At the Cambridge Hotel in Cambridge, NY. Professor Charles Townsend asked for a slice of apple pie with ice cream; the chef obliged. “À la mode” caught on nationally.
The biggest apple pie ever: 39,000 pounds.
Baked in 1998 in Wenatchee, WA (apple country). 44 feet in diameter, required 16,000 pounds of apples. Guinness record that hasn’t been broken since.
Read & Bake
The Pie Book
Louis Szathmáry · 1997
The definitive encyclopedia of pie-baking in America. 500+ recipes, regional histories, the essential technique chapter. Every pie baker should own it.
The Book on Pie
Erin Jeanne McDowell · 2020
The best modern pie cookbook, hands down. Gorgeous photos, clear instructions, every technique question answered. The book a new baker should get first.
A History of Pie
Libby O’Connell · 2016
How pie became American. From colonial kitchens to Pennsylvania Dutch traditions to the national-myth version today. A surprisingly good read.
Pair It With
Vanilla ice cream, à la mode. No compromise on this.
Any classic rock. Pie is a kitchen-radio food, and the radio’s on.
American Pie (1999) — not actually about pie, but iconic title.
Coffee, black, alongside warm pie. Classic combination.
Show Us The Pie!
Tag us @celebrationnation with #NationalApplePieDay. Best slice wins a feature.
How to celebrate
Bake one, buy one, or go to the best pie shop in town:
- 🥧 Bake one from scratch. It takes 2 hours but costs $8. A homemade pie is almost always better than a store-bought one.
- 🏪 Support a local bakery. Independent bakeries often make superior pies. Ask what kind of apples they use — the good ones know.
- 🍎 Try different apples. Mix tart and sweet varieties in one pie. Granny Smith + Honeycrisp + Golden Delicious is a classic trio.
- 🍦 Serve with vanilla ice cream. A la mode. The physics of warm pie + cold ice cream = magic.
- 🍂 Share it. Pie is too much for one person. Cut it in advance; drop off slices at neighbors.
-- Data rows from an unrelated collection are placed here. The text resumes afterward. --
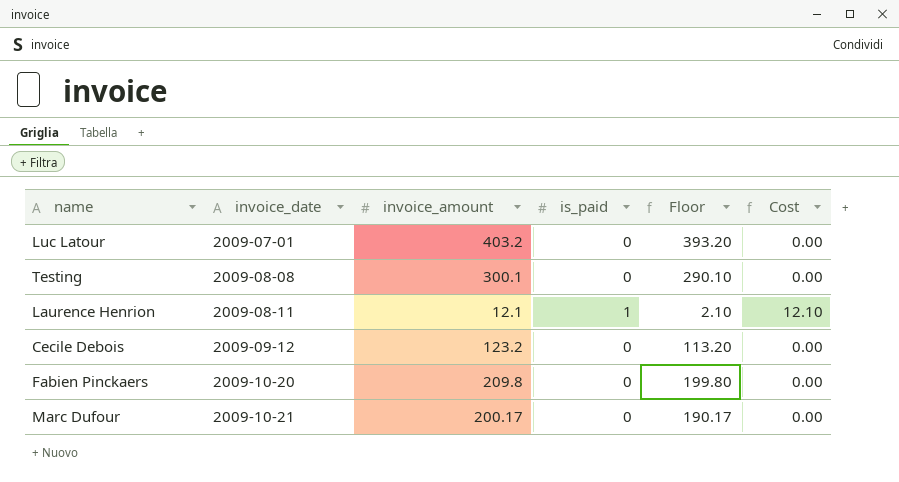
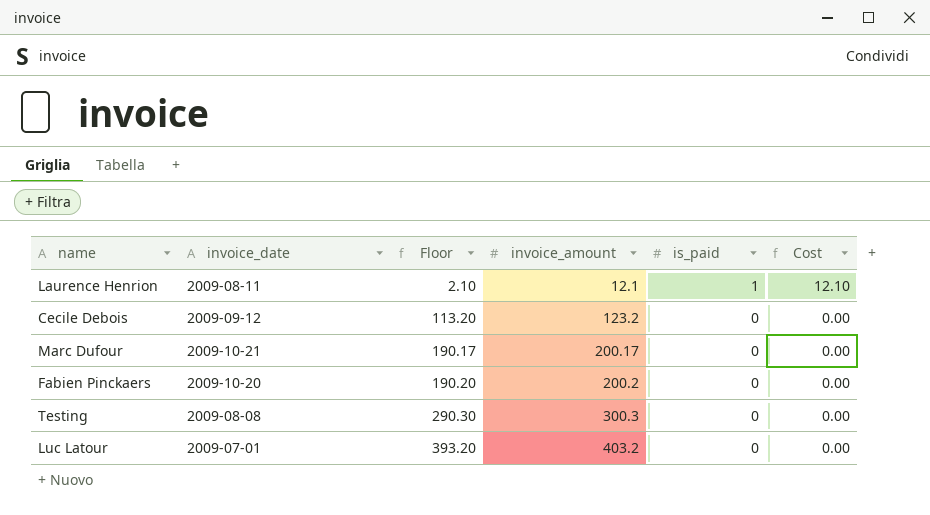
row order: invoice_date ascending -> Floor ascending
column Floor | position: 5 -> 3
Fabien Pinckaers | Floor: 199.80 -> 190.20
Fabien Pinckaers | invoice_amount: 209.8 -> 200.2
Testing | Floor: 290.10 -> 290.30
Testing | invoice_amount: 300.1 -> 300.3

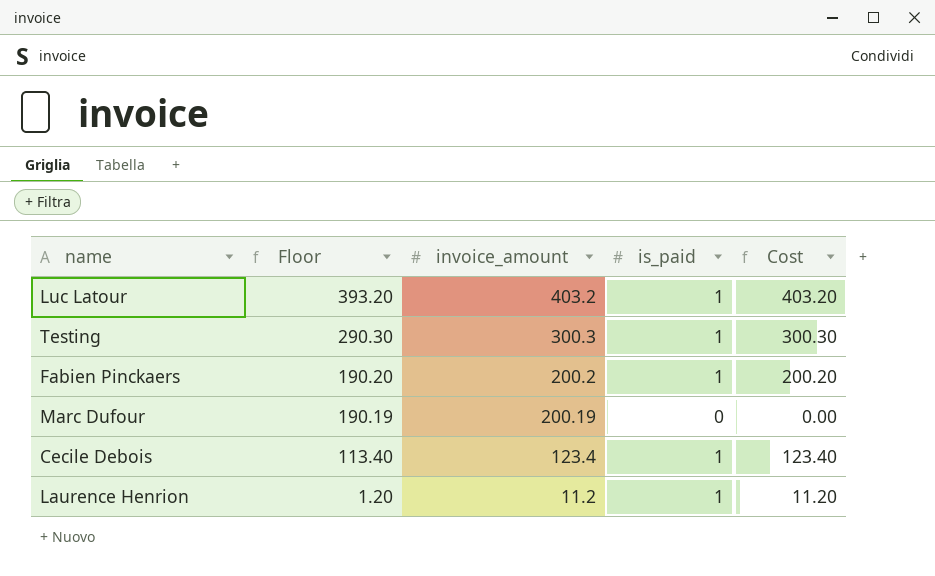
row order: Floor ascending -> Floor descending
column invoice_date | position: 2 -> none
Luc Latour | is_paid: 0 -> 1
Luc Latour | Cost: 0.00 -> 403.20
Testing | is_paid: 0 -> 1
Testing | Cost: 0.00 -> 300.30
Fabien Pinckaers | is_paid: 0 -> 1
Fabien Pinckaers | Cost: 0.00 -> 200.20
Marc Dufour | Floor: 190.17 -> 190.19
Marc Dufour | invoice_amount: 200.17 -> 200.19
Cecile Debois | Floor: 113.20 -> 113.40
Cecile Debois | invoice_amount: 123.2 -> 123.4
Cecile Debois | is_paid: 0 -> 1
Cecile Debois | Cost: 0.00 -> 123.40
Laurence Henrion | Floor: 2.10 -> 1.20
Laurence Henrion | invoice_amount: 12.1 -> 11.2
Laurence Henrion | Cost: 12.10 -> 11.20

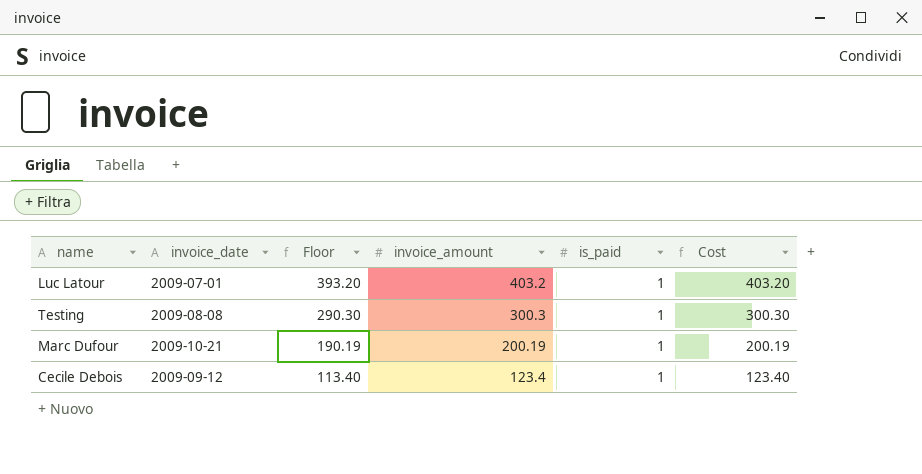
column invoice_date | position: none -> 2
row Fabien Pinckaers: 190.20 | 200.2 | 1 | 200.20 -> none
row Laurence Henrion: 1.20 | 11.2 | 1 | 11.20 -> none
Marc Dufour | is_paid: 0 -> 1
Marc Dufour | Cost: 0.00 -> 200.19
Celebration ideas by audience
For families
Kids roll out the dough. Adults handle the oven. Family-pie-baking day is a perfect Sunday afternoon; the house smells like a pie shop.
For kids
Make mini hand pies in muffin tins. One apple makes 6 mini pies. Kids love them in lunch boxes.
For couples
Pie + wine + a movie. Better than most restaurants. Apple pie pairs with Riesling, Gewürztraminer, or a late-harvest wine.
At the office
Bring a pie to the break room. Don't cut it; leave a knife and a plate. Watch it vanish.
At school
Pie-making as a class project. Teaches fractions (double the recipe), chemistry (dough temperature), and patience (resting the dough). Everyone eats the result.
In your community
Pie potluck fundraiser. Charge $5 a slice. Most community events involving pie are well-attended, profitable, and memorable.
On your own
Make a mini pie in a cast-iron skillet. Feeds 2-3 for the week. Heat slices with a little cream in the microwave for breakfast.